I think that the dissent was closer to being right than the majority opinion was (of course I think so:  I was one of four folks on this amicus brief), and that Congress should fix the problem by adopting the test that we proposed in our brief (fees for substantially prevailing).  The majority opinion will tempt parties who like objecting to fees for strategic reasons to do more of these types of objections; professionals may respond by increasing their base rates (or increasing them more rapidly) to take the possibility of objections (and unreimbursed defenses) into account; and a court's only likely response is to consider whether really obviously strategic-only objections were actually frivolous.  On the other hand, there's still the "you don't object to mine, and I won't object to yours" behavior, so maybe the opinion won't have as drastic an effect as I fear.

Wednesday, June 10, 2015


Taken directly from our announcement--couldn't have written it better myself:
On behalf of Dean Rama Venkat, the Howard R. Hughes College of Engineering is proud to announce that our team DRC-Hubo @UNLV finished in eighth place among the world’s best robotics teams competing in the 2015 U.S. Defense Advanced Research Projects Agency (DARPA) Challenge Finals, just a few points below universities such as Carnegie Melon and MIT.
Launched in response to a humanitarian need that became glaringly clear during the nuclear disaster in Fukushima, Japan, in 2011, the DARPA Robotics Challenge consisted of three increasingly demanding competitions over two years. The goal was to accelerate progress in robotics and hasten the day when robots can enter areas too dangerous for humans and mitigate the impacts of natural or man-made disasters.

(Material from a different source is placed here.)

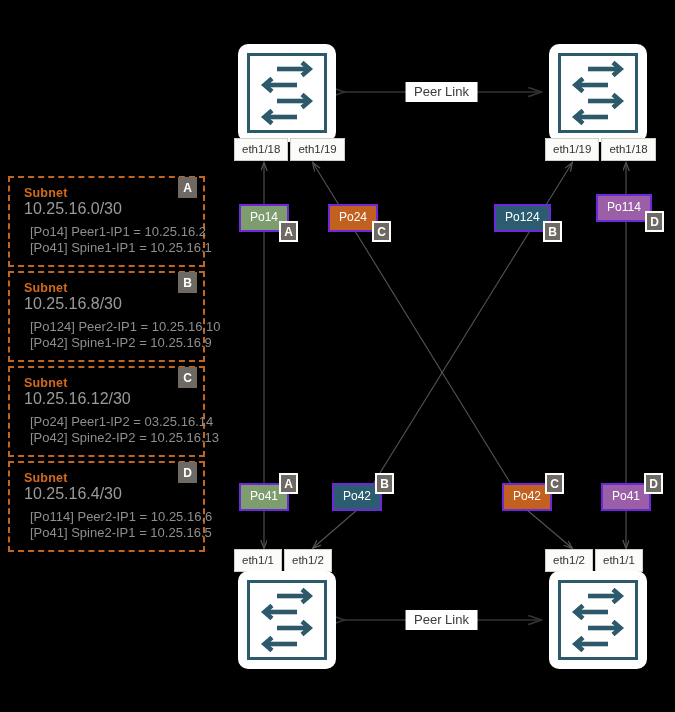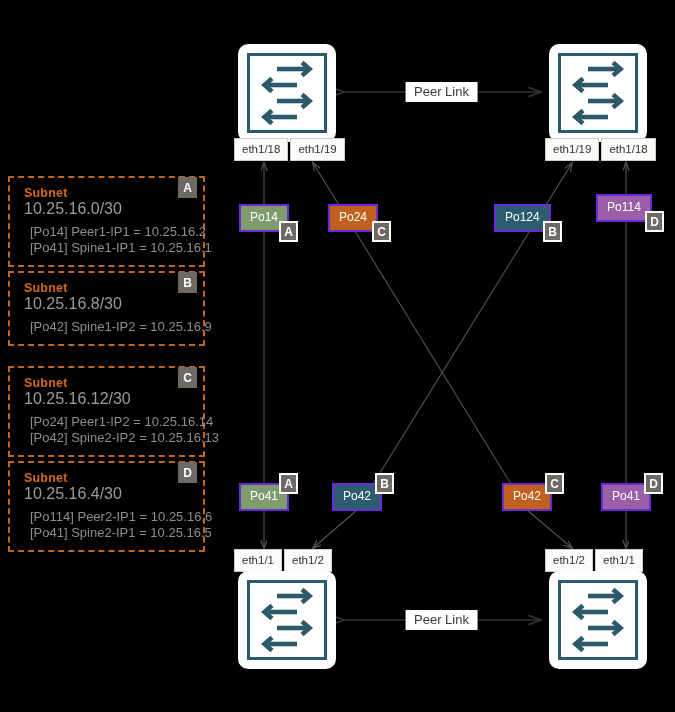"[Po124] Peer2-IP1 = 10.25.16.10" div.subnet-line { html: none -> <div>[Po124] Peer2-IP1 = 10.25.16.10</div> }
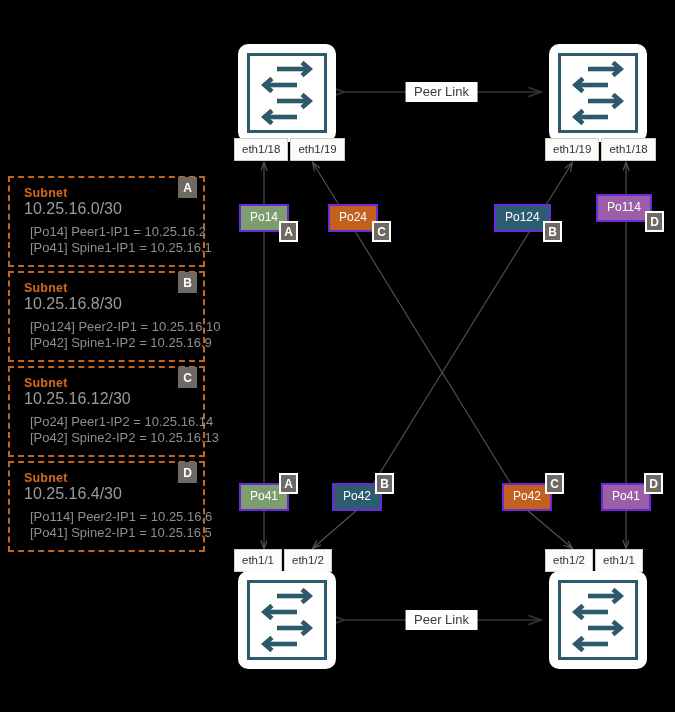"[Po24] Peer1-IP2 = 10.25.16.14" div.subnet-line { text: 10.25.16.14 -> 03.25.16.14 }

UNLV’s team, led by Lincy Professor of Unmanned Autonomous Systems, Paul Oh, performed six of eight tasks in 57 minutes and 41 seconds, giving the team the eighth place spot. The team performed better than competitors from Lockheed Martin, Virginia Tech, University of California, Los Angeles, Seoul National University and more. Joining UNLV on the team are students and one professor from Kookmin University in Seoul, Korea, as well as professionals from robotics company Praxis Aerospace.

Driving was arguably the most challenging task in the completion, but Oh hoped that UNLV would emerge as a leader in that area.  Metal Robot drove in less than 60 seconds, ranking among the top teams in the competition.

In case you missed it, please check out this UNLV slideshow, highlighting some of the most exciting aspects of the competition.  

During the competition, Oh and members of the team were featured in Computer World, U.S. News & World Report, Armed with Science(the U.S. Department of Defense science blog) and Popular Science.

You can see a play by play of the event on the COE Facebook and Twitter feeds.

We also worked with several other media outlets on larger projects that will be aired in the near future. Outlets include NOVA on PBS, The Economist, GQ Magazine, Daily Planet/Discovery Channel Canada,  Inside Unmanned Aerial Systems Magazine,  RAI Italian National TV, Robo Nation TV, Tech Biz Geeks blog and more.

Oh and team members also will be featured in several documentaries including “My Life with a Robot,” by French company Belotta films, a project by screenwriter Michael Bacall and a move production by To the Stars media.

Thousands of spectators visited the two-day competition, which also featured a large technology exposition. UNLV’s College of Engineering had a booth in this expo, attracting hundreds of people to follow us on social media, as well as hundreds of prospective students who filled out cards seeking additional information on our robotics programs.

Overall, it’s an epic success for our Engineering Program to be featured with the likes of Carnegie Melon, MIT, Lockheed Martin and more. We couldn’t be more proud of our team.